The problem you've got is that the boot process isn't (and really never was) all that simple.
First problem is getting the firmware to be able to read the media and load some defined part of it into memory and then transfer execution to that chunk of memory. The actual process is different depending upon media and on the connection between the hardware and the computer.
Floppy disks were usually rather simple one step items. With hard drives, partitions came into the picture and the first sector of the disk had a table to identify them and a short chunk of code that could find the right code on the selected partition to load and execute that.
GRUB handles this with Linux as it includes the firmware readable code and a second stage find the system and execute code along with some other goodies. It could be installed on a floppy but (as noted above) it would need to be set to find the system on larger media.
UEFI and GPT make things a bit more interesting as the partition table isn't as simple and limited location on disk table and the firmware is able to read certain types of file systems in a partition to find code that will boot the system.

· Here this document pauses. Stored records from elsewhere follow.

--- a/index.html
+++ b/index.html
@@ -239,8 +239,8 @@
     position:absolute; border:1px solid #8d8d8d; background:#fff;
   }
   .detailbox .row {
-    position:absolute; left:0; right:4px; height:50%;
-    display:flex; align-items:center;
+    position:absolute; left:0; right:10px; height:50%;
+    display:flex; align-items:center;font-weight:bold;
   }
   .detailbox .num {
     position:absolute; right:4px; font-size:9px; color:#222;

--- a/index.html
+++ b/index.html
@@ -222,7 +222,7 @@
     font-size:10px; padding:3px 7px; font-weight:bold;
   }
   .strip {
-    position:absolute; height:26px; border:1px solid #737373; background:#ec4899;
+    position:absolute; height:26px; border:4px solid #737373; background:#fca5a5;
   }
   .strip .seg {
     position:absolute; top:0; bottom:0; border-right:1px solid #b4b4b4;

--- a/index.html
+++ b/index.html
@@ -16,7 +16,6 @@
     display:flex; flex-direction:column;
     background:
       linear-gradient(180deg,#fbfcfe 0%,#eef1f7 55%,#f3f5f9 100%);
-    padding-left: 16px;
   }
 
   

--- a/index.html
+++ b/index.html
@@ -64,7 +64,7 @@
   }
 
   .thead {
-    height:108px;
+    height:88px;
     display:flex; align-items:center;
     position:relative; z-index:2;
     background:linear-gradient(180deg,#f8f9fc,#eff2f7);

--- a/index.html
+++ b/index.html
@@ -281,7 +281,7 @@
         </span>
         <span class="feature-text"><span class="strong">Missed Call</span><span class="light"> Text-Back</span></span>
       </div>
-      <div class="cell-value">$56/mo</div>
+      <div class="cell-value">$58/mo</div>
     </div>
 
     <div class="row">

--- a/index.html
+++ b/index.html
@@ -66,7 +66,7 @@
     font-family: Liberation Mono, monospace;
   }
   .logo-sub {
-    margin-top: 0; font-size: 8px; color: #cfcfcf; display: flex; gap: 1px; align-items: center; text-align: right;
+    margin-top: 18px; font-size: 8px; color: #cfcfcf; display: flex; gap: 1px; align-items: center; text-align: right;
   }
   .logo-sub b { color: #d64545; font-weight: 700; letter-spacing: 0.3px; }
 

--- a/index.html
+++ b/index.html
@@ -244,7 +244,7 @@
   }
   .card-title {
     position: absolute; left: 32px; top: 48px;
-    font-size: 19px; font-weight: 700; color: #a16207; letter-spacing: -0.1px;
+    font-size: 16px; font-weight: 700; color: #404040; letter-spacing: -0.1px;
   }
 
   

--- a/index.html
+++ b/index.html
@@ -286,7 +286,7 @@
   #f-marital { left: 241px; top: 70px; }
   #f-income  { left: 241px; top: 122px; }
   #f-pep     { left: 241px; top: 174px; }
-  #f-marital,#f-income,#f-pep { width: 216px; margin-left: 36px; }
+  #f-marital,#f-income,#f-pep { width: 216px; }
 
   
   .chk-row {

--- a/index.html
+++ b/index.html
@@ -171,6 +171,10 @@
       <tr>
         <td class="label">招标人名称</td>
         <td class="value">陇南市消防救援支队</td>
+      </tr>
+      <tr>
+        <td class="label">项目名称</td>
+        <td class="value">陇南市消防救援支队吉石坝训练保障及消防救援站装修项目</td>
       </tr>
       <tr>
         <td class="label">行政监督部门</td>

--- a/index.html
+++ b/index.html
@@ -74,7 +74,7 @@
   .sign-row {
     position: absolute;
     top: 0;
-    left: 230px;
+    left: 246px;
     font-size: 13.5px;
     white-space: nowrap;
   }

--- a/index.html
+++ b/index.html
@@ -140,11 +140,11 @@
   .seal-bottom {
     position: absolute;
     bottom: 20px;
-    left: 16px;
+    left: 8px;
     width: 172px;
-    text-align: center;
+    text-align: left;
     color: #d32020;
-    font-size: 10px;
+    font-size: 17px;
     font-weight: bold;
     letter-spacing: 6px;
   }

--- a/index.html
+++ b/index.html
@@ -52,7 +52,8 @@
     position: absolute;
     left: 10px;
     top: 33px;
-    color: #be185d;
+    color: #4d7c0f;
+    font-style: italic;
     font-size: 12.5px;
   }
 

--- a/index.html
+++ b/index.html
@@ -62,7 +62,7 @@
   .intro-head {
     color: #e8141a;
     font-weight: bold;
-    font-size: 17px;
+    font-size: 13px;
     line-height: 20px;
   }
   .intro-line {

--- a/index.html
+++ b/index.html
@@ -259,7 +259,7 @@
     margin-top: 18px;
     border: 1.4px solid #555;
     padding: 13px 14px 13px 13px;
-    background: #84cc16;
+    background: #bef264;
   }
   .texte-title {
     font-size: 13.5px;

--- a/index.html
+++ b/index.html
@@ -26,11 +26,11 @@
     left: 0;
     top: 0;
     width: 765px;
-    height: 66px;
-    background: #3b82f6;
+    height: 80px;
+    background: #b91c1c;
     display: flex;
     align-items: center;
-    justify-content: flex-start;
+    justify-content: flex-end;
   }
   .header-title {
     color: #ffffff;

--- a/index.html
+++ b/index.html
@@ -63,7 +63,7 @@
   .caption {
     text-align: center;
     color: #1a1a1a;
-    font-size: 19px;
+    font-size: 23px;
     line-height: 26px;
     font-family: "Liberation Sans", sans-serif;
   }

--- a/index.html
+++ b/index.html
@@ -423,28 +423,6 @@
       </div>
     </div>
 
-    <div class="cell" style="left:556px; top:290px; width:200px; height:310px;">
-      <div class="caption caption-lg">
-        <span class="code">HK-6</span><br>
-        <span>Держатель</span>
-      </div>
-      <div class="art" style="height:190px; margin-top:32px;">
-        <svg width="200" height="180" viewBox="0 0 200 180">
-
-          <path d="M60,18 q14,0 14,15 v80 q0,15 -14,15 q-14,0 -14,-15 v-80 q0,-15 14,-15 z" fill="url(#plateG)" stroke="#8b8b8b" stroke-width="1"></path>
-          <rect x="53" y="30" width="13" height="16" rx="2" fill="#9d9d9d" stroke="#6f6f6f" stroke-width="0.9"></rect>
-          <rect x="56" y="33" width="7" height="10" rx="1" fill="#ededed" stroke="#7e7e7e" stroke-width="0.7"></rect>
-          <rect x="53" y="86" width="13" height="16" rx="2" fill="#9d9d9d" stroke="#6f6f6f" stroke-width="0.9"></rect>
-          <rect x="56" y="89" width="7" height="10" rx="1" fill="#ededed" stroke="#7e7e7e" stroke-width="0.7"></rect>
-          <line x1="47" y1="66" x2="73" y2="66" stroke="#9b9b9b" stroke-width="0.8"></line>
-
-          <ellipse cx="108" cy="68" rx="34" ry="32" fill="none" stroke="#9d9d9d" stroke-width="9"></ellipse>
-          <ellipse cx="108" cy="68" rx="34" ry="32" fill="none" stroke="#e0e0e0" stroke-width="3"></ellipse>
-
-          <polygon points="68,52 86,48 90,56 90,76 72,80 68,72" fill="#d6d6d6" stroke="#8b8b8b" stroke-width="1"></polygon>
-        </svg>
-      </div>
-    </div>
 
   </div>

For CD-ROMS, look up the El Torito format and it's history. Booting a CD isn't as simple as it might seem, either. Note that most CD's and DVD's are formatted in UDF and that can also be interesting to work with on boot.
check out a http://kevinboone.net/boot.html
for a good summary of the PC boot process.
There are some programs out there that will simplify the process for you. They are usually intended for burning CD's and DVD's. There are other programs that turn this around and will convert a bootable ISO image to a hard drive bootable image as used in USB flash drives, for instance. These usually on work with a selected set of bootable systems where they know what to use as an executable kernel and where that kernel is stored in the image. I've also seen some backup programs that create bootable DVD's to hold the backup but these usually have trouble keeping up with the march of 'progress' in the Linux side of things.
There's a lot of legacy stuff in this topic and it can be a good way to learn about a part of technology development that was critical yet often just taken for granted.